The organization has been through a series of mergers and acquisitions in recent history, amalgamating existing organizations within its parent company Helloworld Travel Limited.

During the re-brand, the size of the network decreased by 9 percent in 2014 and 2 percent in 2015 due to franchisees being unhappy with the decision.

== Controversies ==
In February 2019 media reports revealed that Helloworld had paid for Australian Finance Minister Mathias Cormann's flights for a family holiday to Singapore in 2017, within weeks of two Helloworld subsidiaries being awarded contracts to arrange around AUD$1 billion worth of airline and hotel bookings for the Australian government over three years. Reports further revealed that the Australian Ambassador to the US, Joe Hockey, had in April 2017 told Washington embassy staff to meet with an executive from Helloworld. Shortly afterwards, an email from former Helloworld executive Russell Carstensen was tabled in the Australian Senate. The email stated that Helloworld CEO, Andrew Burnes, told him he was able to arrange a meeting on very short notice because Hockey 'owes' him.

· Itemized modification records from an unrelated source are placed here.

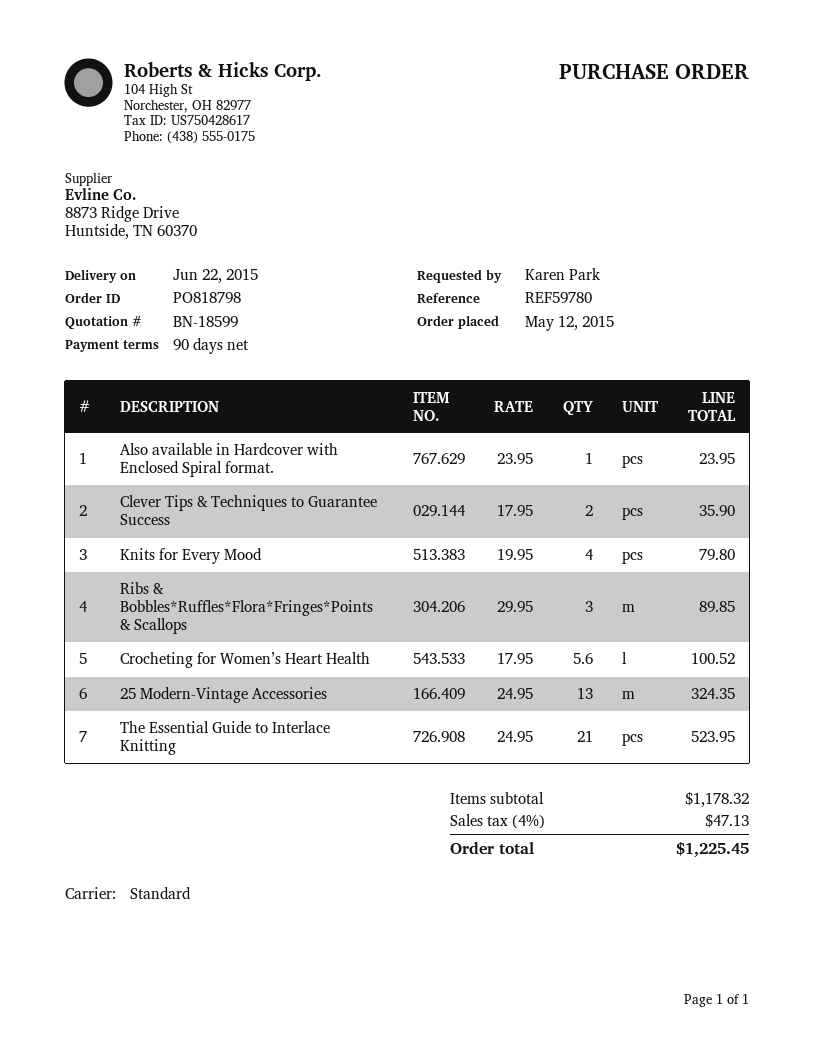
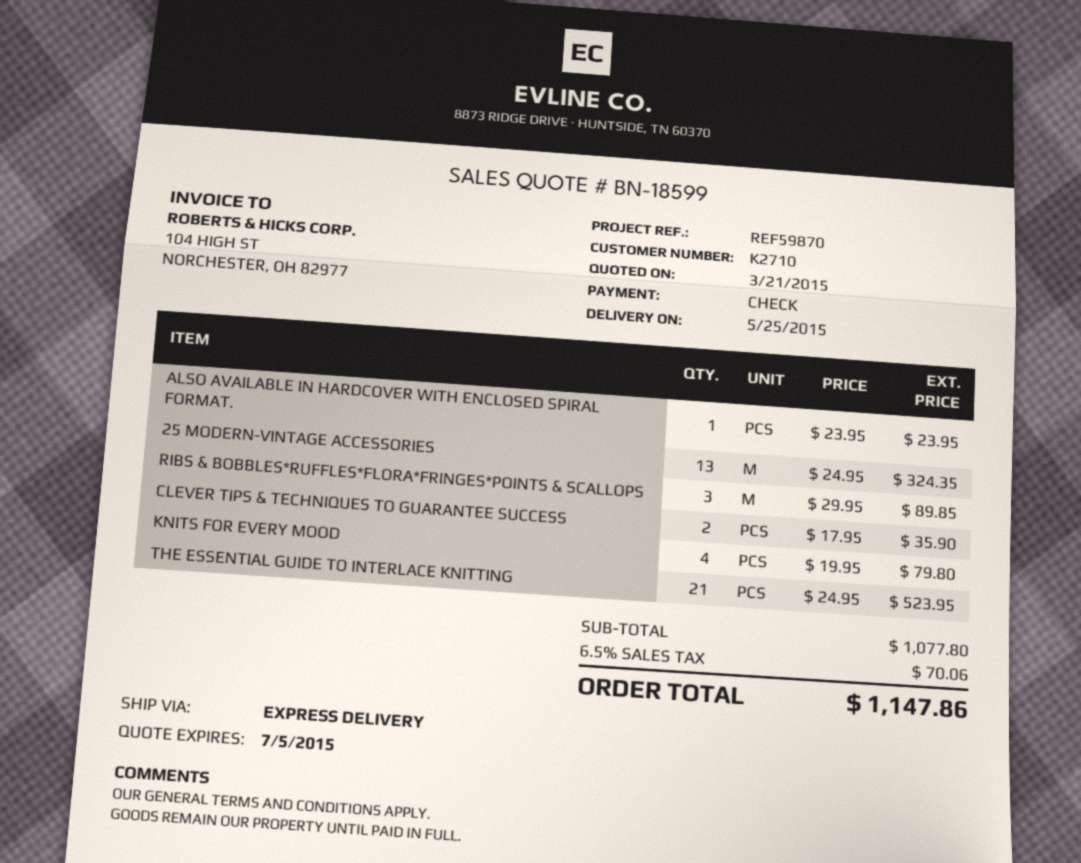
delivery date: 2015-06-22 -> 2015-05-25
reference: REF59780 -> REF59870
shipping method: standard -> express
Crocheting for Women’s Heart Health: 5.6 x 17.95 = 100.52 -> none
subtotal: 1178.32 -> 1077.80
tax: 4% = 47.13 -> 6.5% = 70.06
total: 1225.45 -> 1147.86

The Senate was also told that the senior Finance department official in charge of negotiating a new contract with Helloworld, John Sheridan, was moved from his role in July 2017, after Burnes had complained to Senator Cormann and then to the Finance Department head about Sheridan's team's emphasis on savings from the travel contract. Burnes is Treasurer of, and a significant donor to, the Liberal Party of Australia, Hockey and Cormann's party.

== Operations ==
Helloworld Travel has more than 2,000 travel agents in its retail network around Australia and New Zealand. As at 30 June 2018, the retail network had 2,223 members in Australia and New Zealand.

Helloworld Travel uses a franchise model, whereby franchisees are running their own small to medium businesses looking after their own business leasing, staffing, community marketing, and brand marketing.

=== Australian Retail Operations ===
In Australia, the Helloworld Travel network consists of fully branded franchise outlets, Associates, Helloworld Business Travel, Magellan Travel, MTA, and My Travel Group.

Helloworld Travel is a member of the Franchise Council of Australia, and one of only two travel networks registered in Australia. With franchisees and independent affiliated travel agents, it is the largest independent agent network in Australia.

=== New Zealand Retail Operations ===

helloworld NZ Travel Agencies brand

In New Zealand, the Helloworld network has not changed its branding alongside the Australian operations and remains as HelloWorld. The network is made up of fully branded outlets, My Travel Group and The Travel Brokers.

== Television series ==
In 2018, Helloworld Travel Limited produced and launched the travel television series Helloworld in conjunction with the Nine Network Australia. The series promotes the Helloworld Travel retail network and its agents, through deals featured that are exclusive to the network.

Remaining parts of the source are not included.